Soteria (psychiatric treatment)

Summary

The Soteria model is a milieu-therapeutic approach developed to treat acute schizophrenia, usually implemented in Soteria houses.[1]

Soteria house, Zwiefalten, Germany (2011)

Based on a recovery model, the common elements of the Soteria approach include the use of primarily nonmedical staff, who do not prescribe or administer antipsychotic medication to patients, and the preservation of residents' personal power, social networks, and communal responsibilities.[2]

Soteria houses provide a community space for people experiencing mental distress or crisis and have no restraint facilities. Loren Mosher, founder of the first Soteria house, believed that people with schizophrenia did, in fact, recover from the illness without the use of neuroleptics in a supportive home-like environment.[3]

Soteria houses are often seen as gentler alternatives to the psychiatric hospital system, which is perceived as authoritarian, hostile, or violent, and overly reliant on the use of psychiatric (particularly antipsychotic) drugs.[4]

Some psychiatrists contest the Soteria model's validity due to a perception that it diverges from the widely accepted biopsychosocial model, as well as research quality concerns.[2][5][6]

Theoretical model edit

Traditional psychiatric wards function according to the medical model,[7]: 113  in which physicians have considerable authority, and in which they rely heavily upon medications to treat or cure what those physicians view as patients' mental illnesses. Critics of this model have pointed out that its reliance on labeling inevitably produces consequences, namely stigmatization and objectification.[7]: 113 

Soteria emerged as a response to former psychiatric patients who said that they needed "love and food and understanding, not drugs",[8] by providing an alternative centered on development, learning, and growth,[7]: 113  and by comparing its results to those of the traditional model.[8]

History edit

The original Soteria Research Project was founded by psychiatrist Loren Mosher in San Jose, California, in 1971. A replication facility ("Emanon") opened in 1974 in another suburban San Francisco Bay Area city. Mosher was influenced by the philosophy of moral treatment, previous experimental therapeutic communities (such as the Fairweather Lodges), the work of Harry Stack Sullivan,[9] and Freudian psychoanalysis. The name Soteria comes from the Greek Σωτηρία for "salvation" or "deliverance" (see Soter).[10]

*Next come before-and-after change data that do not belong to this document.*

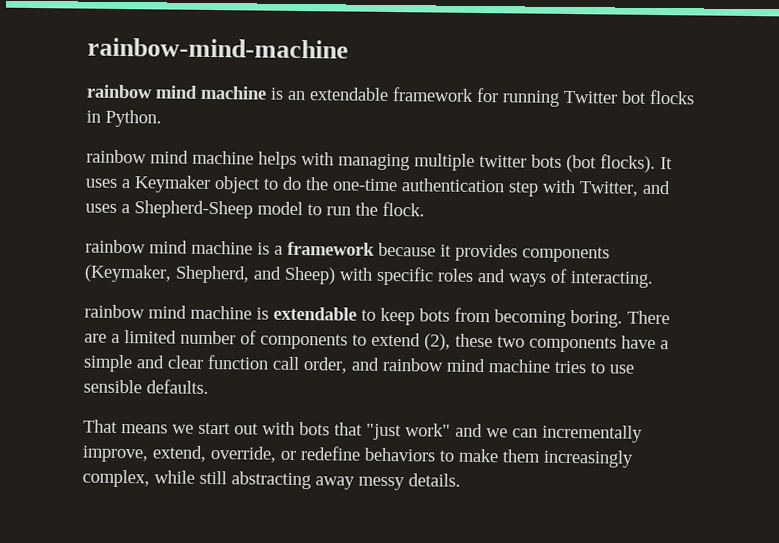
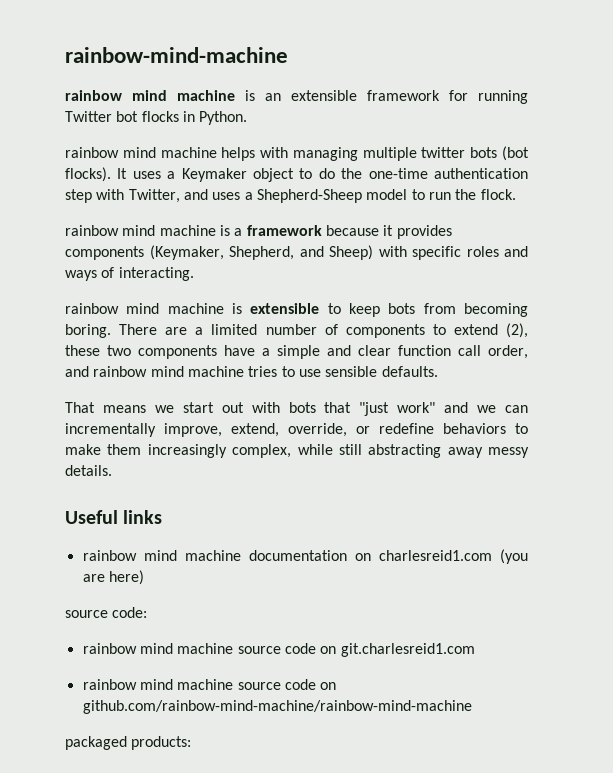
- rainbow mind machine is an extendable framework for running Twitter bot flocks in Python.
+ rainbow mind machine is an extensible framework for running Twitter bot flocks in Python.
- rainbow mind machine is extendable to keep bots from becoming boring.
+ rainbow mind machine is extensible to keep bots from becoming boring.
+ Useful links
+ rainbow mind machine documentation on charlesreid1.com (you are here)
+ source code:
+ rainbow mind machine source code on git.charlesreid1.com
+ rainbow mind machine source code on github.com/rainbow-mind-machine/rainbow-mind-machine
+ packaged products:

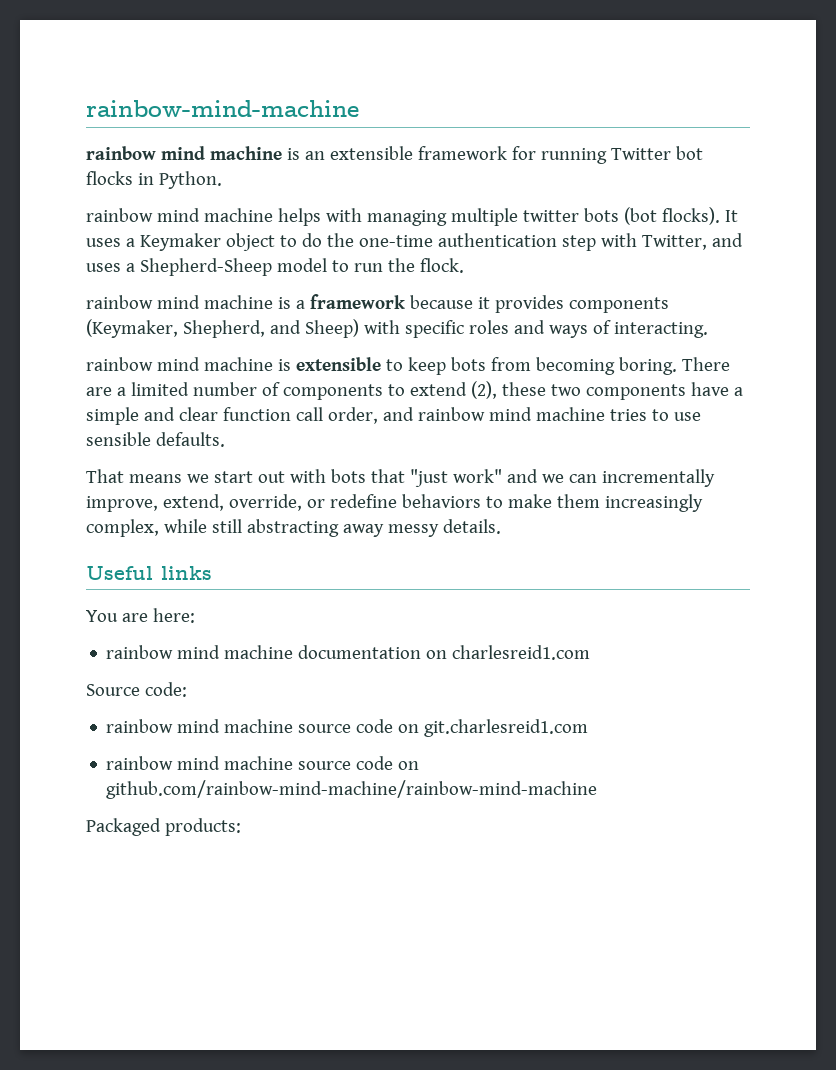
+ You are here:
- rainbow mind machine documentation on charlesreid1.com (you are here)
- source code:
+ rainbow mind machine documentation on charlesreid1.com
+ Source code:
- packaged products:
+ Packaged products:

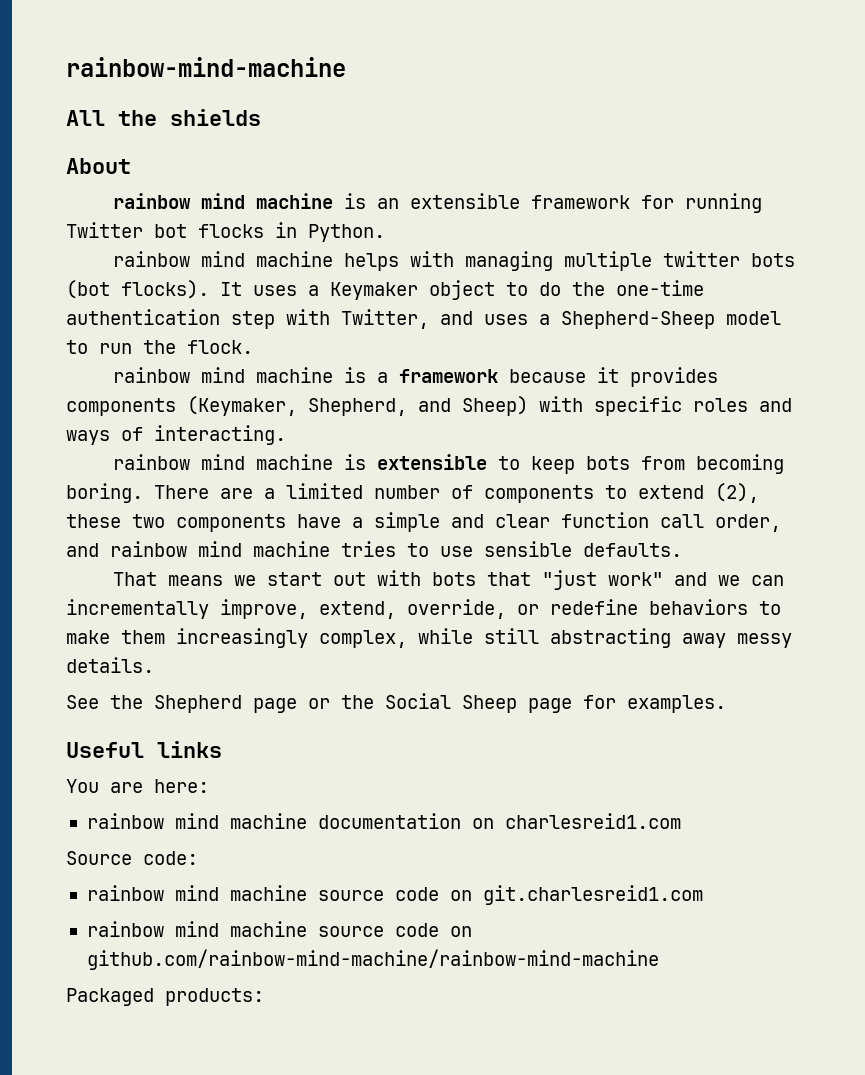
+ All the shields
+ About
+ See the Shepherd page or the Social Sheep page for examples.

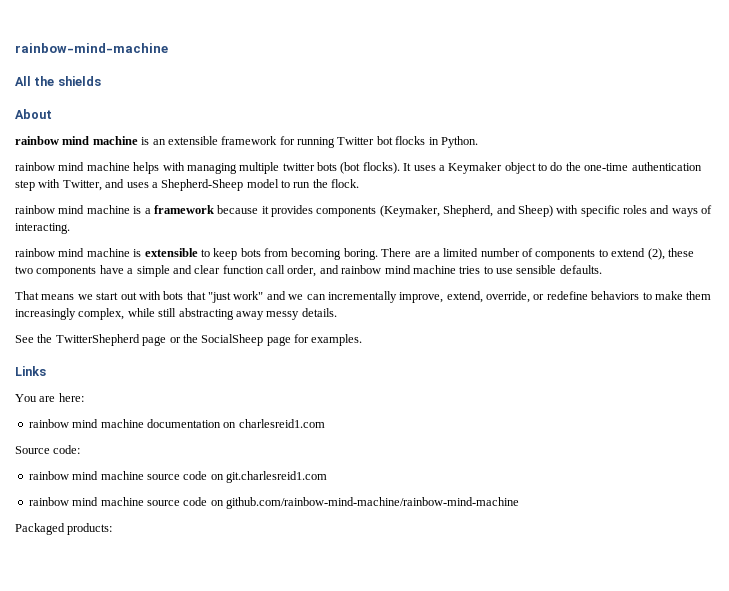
- See the Shepherd page or the Social Sheep page for examples.
+ See the TwitterShepherd page or the SocialSheep page for examples.
- Useful links
+ Links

Mosher's first Soteria house specifically selected unmarried patients between the ages of 18 and 30 who had recently been diagnosed with schizophrenia according to DSM-2 criteria. Staff members at the house were encouraged to treat residents as peers and to share household chores. The program was designed to create a quiet, calming environment that respected and tolerated individual differences and autonomy. There was also an ethos of shared responsibility in running the house and in playing a part in the mutually-supportive community, where the distinction between experts and non-experts was downplayed (similar to therapeutic communities). Though the model calls for no use of psychiatric medication, in practice, they were not completely rejected and were used in some circumstances. The Soteria staff, compared to staff in other psychiatric services, were found to possess significantly more intuition, introversion, flexibility, and tolerance of altered states of consciousness.[11]

However, the Soteria Research Project was also the subject of much controversy.[5] One of the main critiques was that the project was withholding evidence-based treatment as it was based on invalid anti-medication and anti-disease models, which went against the widely accepted biopsychosocial model of disease.[6][12] Some also questioned the reported efficacy of the treatment, noting that Mosher's definition of patient recovery was staying off of drugs, with no assessment of their symptoms.[6]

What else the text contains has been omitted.